Kurban; fedakârlıktır. Yardımlaşma ve dayanışma ruhunun olgunluk anahtarıdır. Allahu Teâlâ’nın emretmiş olduğu bir ibâdettir. Elbette ki sayısız hikmetleri vardır. Allah’ın adını anarak bize verilen hayvanların kesilmesi, teslimiyettir, samîmîyettir. Hakk’a yakınlaşmadır, manevî kurbiyettir… Hakîkî kulluğu hatırlamak, gerçek mânâda Yüce Rabb’imize kulluğumuzu yerine getirmektir.
Can Sermâyesini Fedâ Edenler
Tasavvuf edebiyatında, âşığın elindeki tek sermâyesi candır. Canını, sevdiği uğruna fedâ edenler, sadâkat göstermiş olurlar. Dîvân-ı Hulûsî-i Dârendevî’deki bir beyitte Hulûsi Efendi şöyle buyurur:
Gönlüm sana hayrânedir dîdelerim giryânedir
Bu can dahi kurbânedir ey yâr-ı sâdık yâr yâr
Kurban; paylaşmanın, yakınlaşmanın, mü’minlerin birbirinin hâlinden haberdâr olmanın kapılarını aralar.
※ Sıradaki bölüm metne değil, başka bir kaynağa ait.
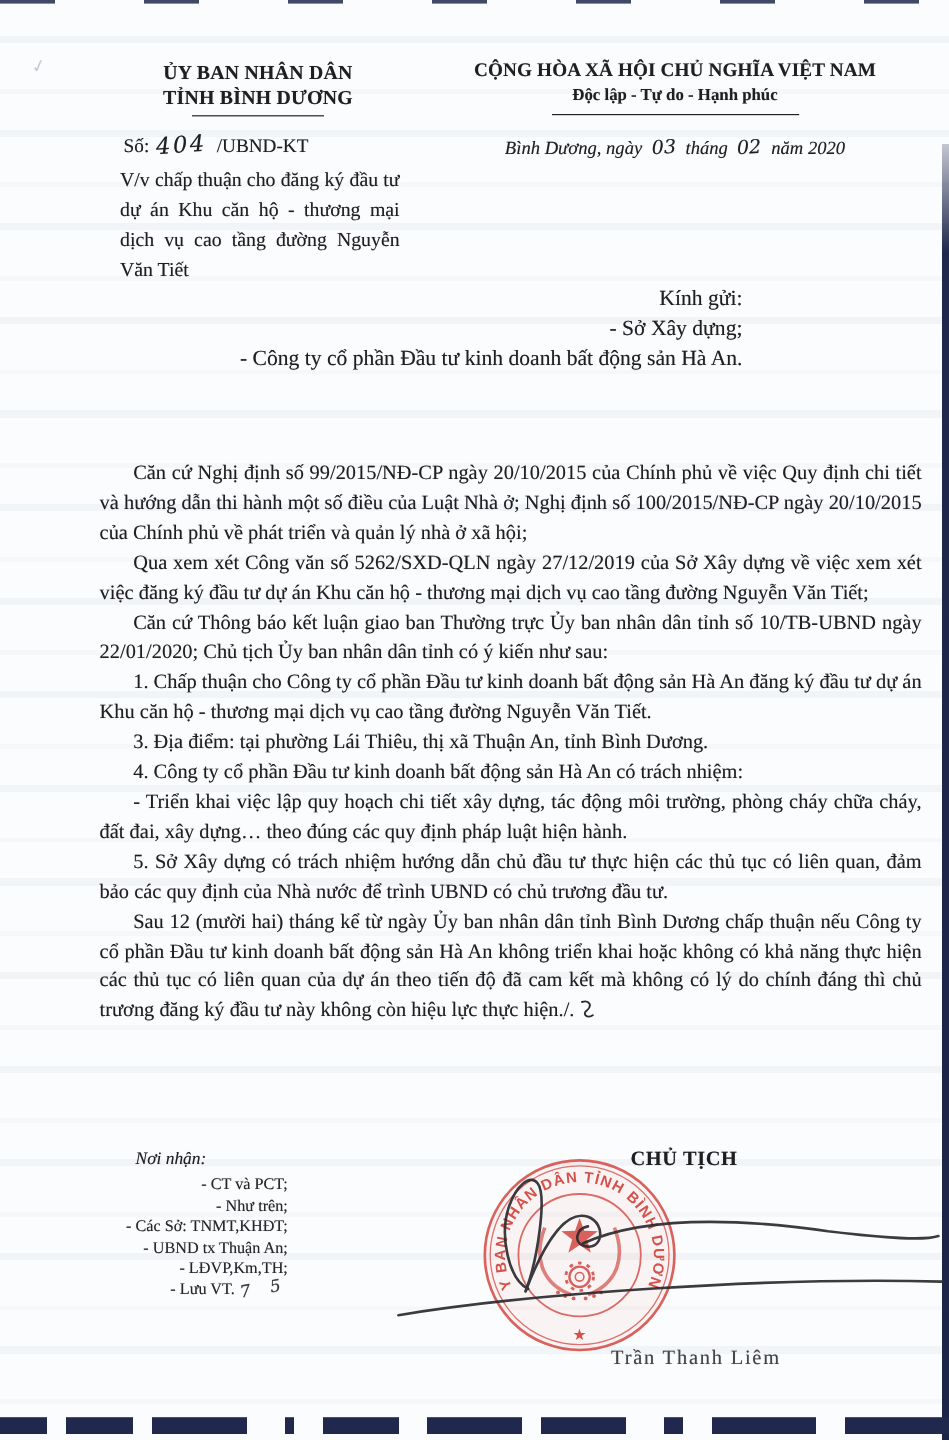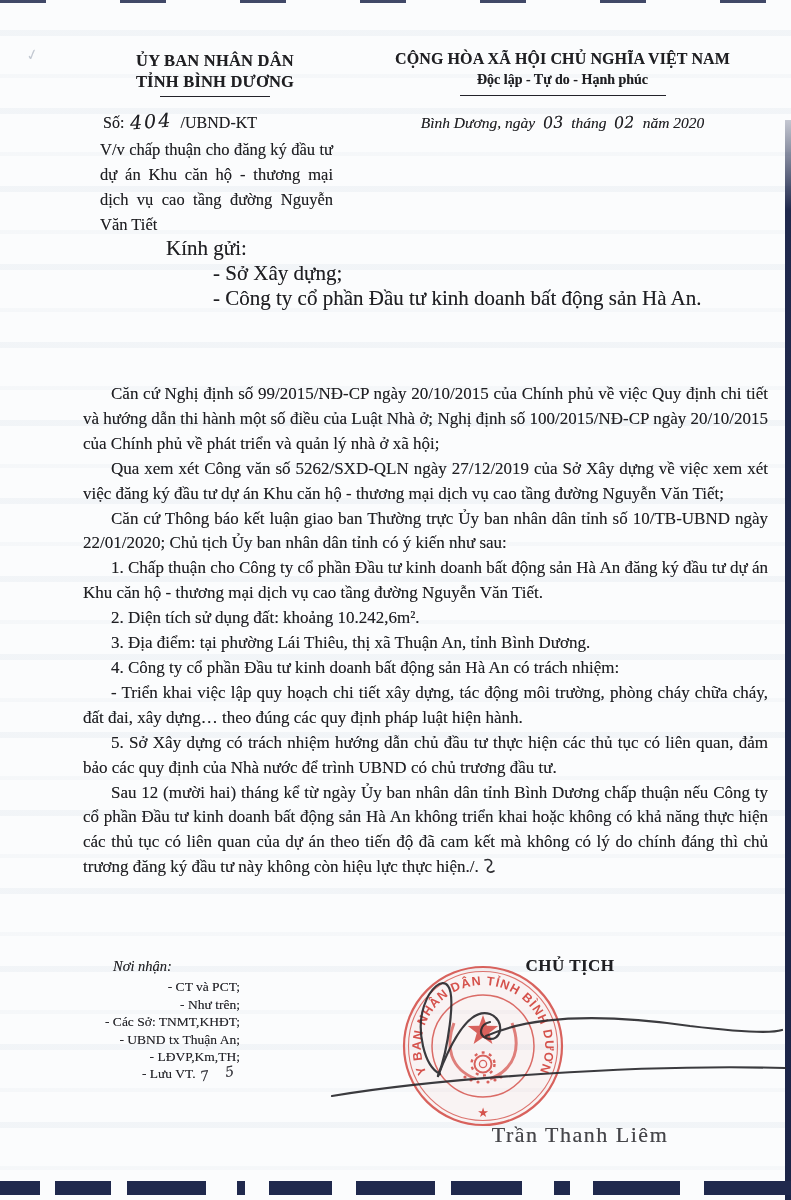--- a/index.html
+++ b/index.html
@@ -48,7 +48,7 @@
   .dateline .hand{font-size:16px;transform:rotate(-3deg);margin:0 4px;}
 
   
-  .recipients{position:absolute;left:166px;top:236px;font-size:21px;line-height:25px;}
+  .recipients{position:absolute;left:153px;top:236px;font-size:18px;line-height:25px;text-align:right;}
   .kg-items{margin-left:47px;}
 
   

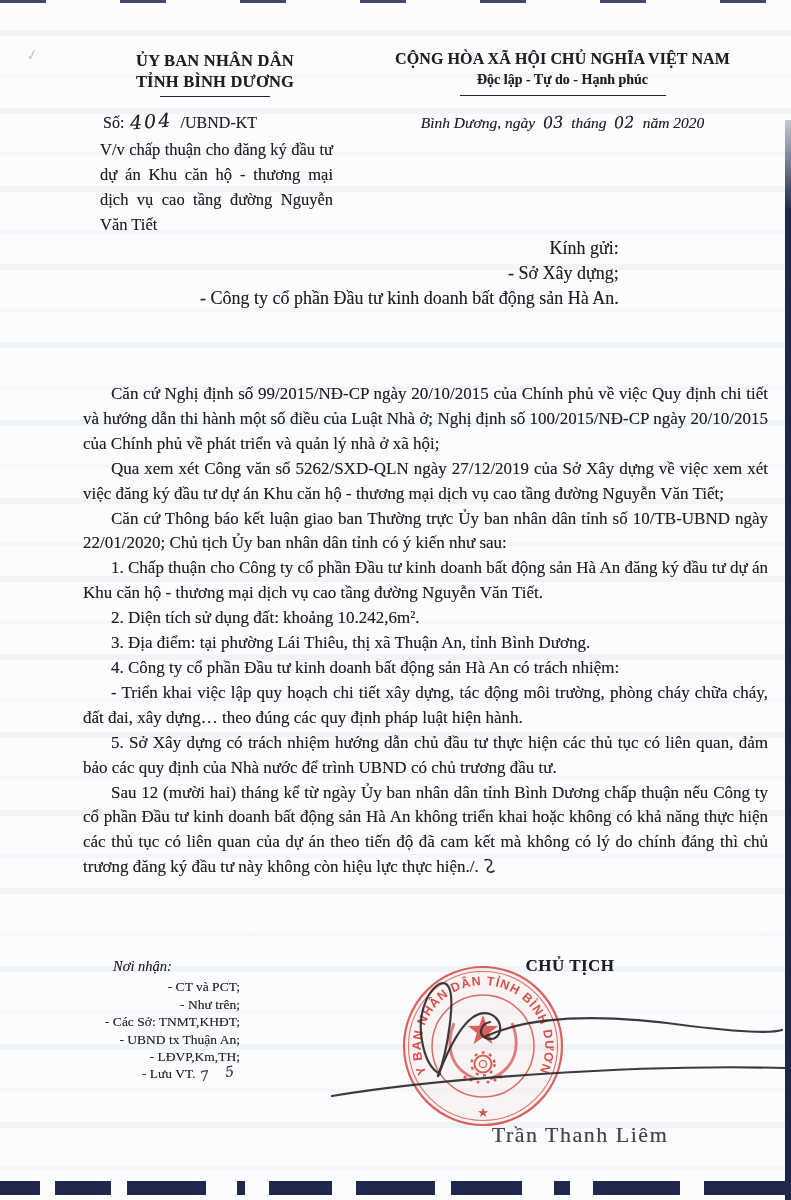--- a/index.html
+++ b/index.html
@@ -115,7 +115,6 @@
     <p><span>Qua xem xét Công văn số 5262/SXD-QLN ngày 27/12/2019 của Sở Xây dựng về việc xem xét việc đăng ký đầu tư dự án Khu căn hộ - thương mại dịch vụ cao tầng đường Nguyễn Văn Tiết;</span></p>
     <p><span>Căn cứ Thông báo kết luận giao ban Thường trực Ủy ban nhân dân tỉnh số 10/TB-UBND ngày 22/01/2020; Chủ tịch Ủy ban nhân dân tỉnh có ý kiến như sau:</span></p>
     <p><span>1. Chấp thuận cho Công ty cổ phần Đầu tư kinh doanh bất động sản Hà An đăng ký đầu tư dự án Khu căn hộ - thương mại dịch vụ cao tầng đường Nguyễn Văn Tiết.</span></p>
-    <p><span>2. Diện tích sử dụng đất: khoảng 10.242,6m².</span></p>
     <p><span>3. Địa điểm: tại phường Lái Thiêu, thị xã Thuận An, tỉnh Bình Dương.</span></p>
     <p><span>4. Công ty cổ phần Đầu tư kinh doanh bất động sản Hà An có trách nhiệm:</span></p>
     <p><span>- Triển khai việc lập quy hoạch chi tiết xây dựng, tác động môi trường, phòng cháy chữa cháy, đất đai, xây dựng… theo đúng các quy định pháp luật hiện hành.</span></p>

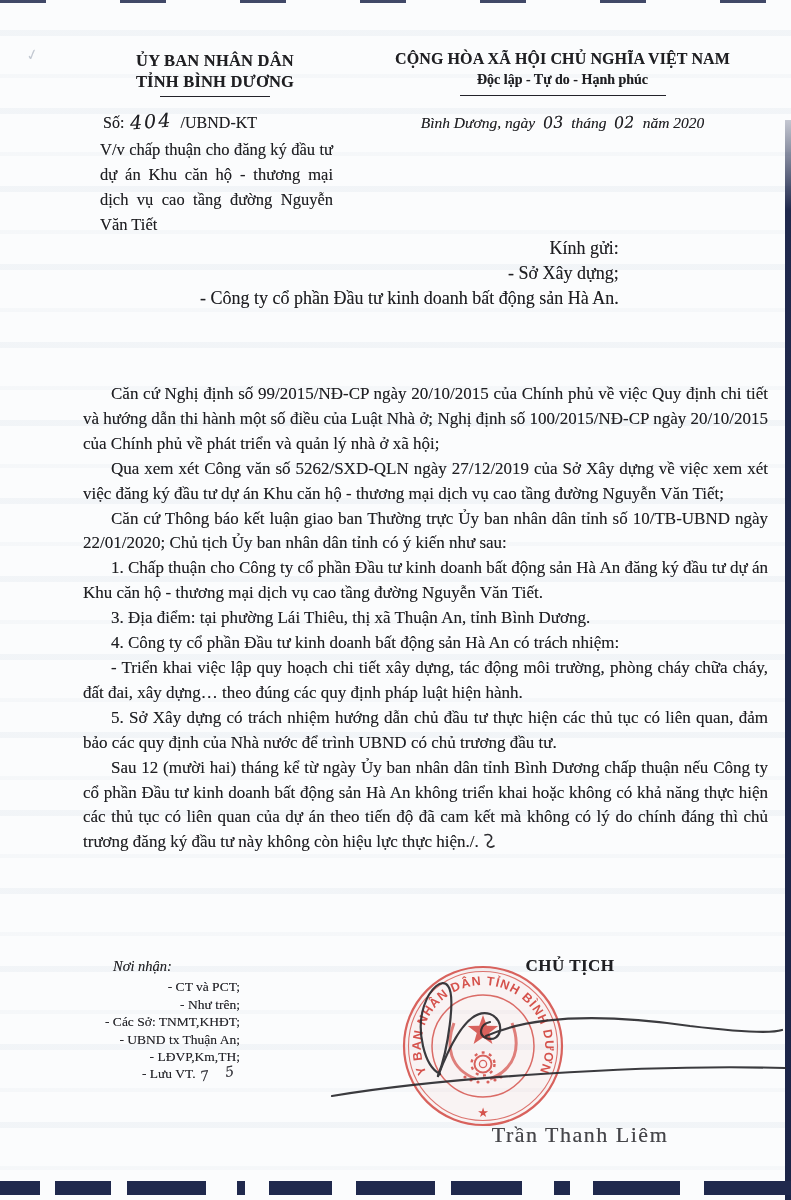--- a/index.html
+++ b/index.html
@@ -67,7 +67,7 @@
   .seal{position:absolute;left:398px;top:961px;}
   .signature{position:absolute;left:320px;top:970px;}
   .signer{position:absolute;left:470px;top:1122px;width:220px;text-align:center;
-    font-size:22px;letter-spacing:1.5px;color:#454549;}
+    font-size:17px;letter-spacing:1.5px;color:#454549;}
 </style>
 </head>
 <body>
Yüce kitabımız Kur’ân-ı Kerim’de: “Kurbanlık büyük baş hayvanları da sizin için Allah’ın dininin nişânelerinden kıldık. Sizin için onlarda hayır vardır. Onlar saf saf sıralanmış dururken (kurban edeceğinizde) üzerlerine Allah’ın adını anın...”[1] diye emredilmektedir.
Osman Hulûsi Efendi Şeyh Hâmid-i Veli Minberinden Hutbeler aldı eserindeki bir hutbelerinde şöyle buyururlar:
“Kurban, insanı Allah’a yakınlaştıran, Allah’a yakınlaşmaya vesîle olan şeydir. Kurbanda ihlâs ve takvâ aranır. Hac Sûresi’nin 37. âyetine göre kurbanda, bizi Allah’ın rızâsına ulaştıracak şey etleri ve akıtılan kanları değil, mâneviyâtımızdan doğan kalplerimizi Allah’ın emrine uymaya ve O’na tazime ihlâs ile yakınlaşmaya dâvet eden takvâmızdır.
İnsan kurban kesmekle, Allah’a ve Allah’ın emirlerine karşı olan teslîmiyetini, itâat ve inkıyâdını, îcâbında her fedâkarlığa âmâde bulunduğunu göstermiş olur. Fedâkarlık, maldan başlar. Hz. İbrahim (a.s.)’ın kurban hâdisesinde olduğu gibi Allah yolunda canı seve seve fedâ etmeyi göze almakta nihâyet bulur.
Peygamberler hep böyle olurlar. Allah’a bağlılıklarını, teslîmiyetlerini en ağır şartlar altında bile isbât ederler. Hazret-i İbrahim (a.s.), Allah rızâsı için kurban kesmekte devam etmiş bir peygamberdir. Rasûl-i Ekrem Efendimiz bunu, “Kurbanınızı kesiniz, kurban kesmek babanız İbrahim’in sünnetidir.”[2] meâlindeki hadîs-i şerifleriyle haber vermişlerdir.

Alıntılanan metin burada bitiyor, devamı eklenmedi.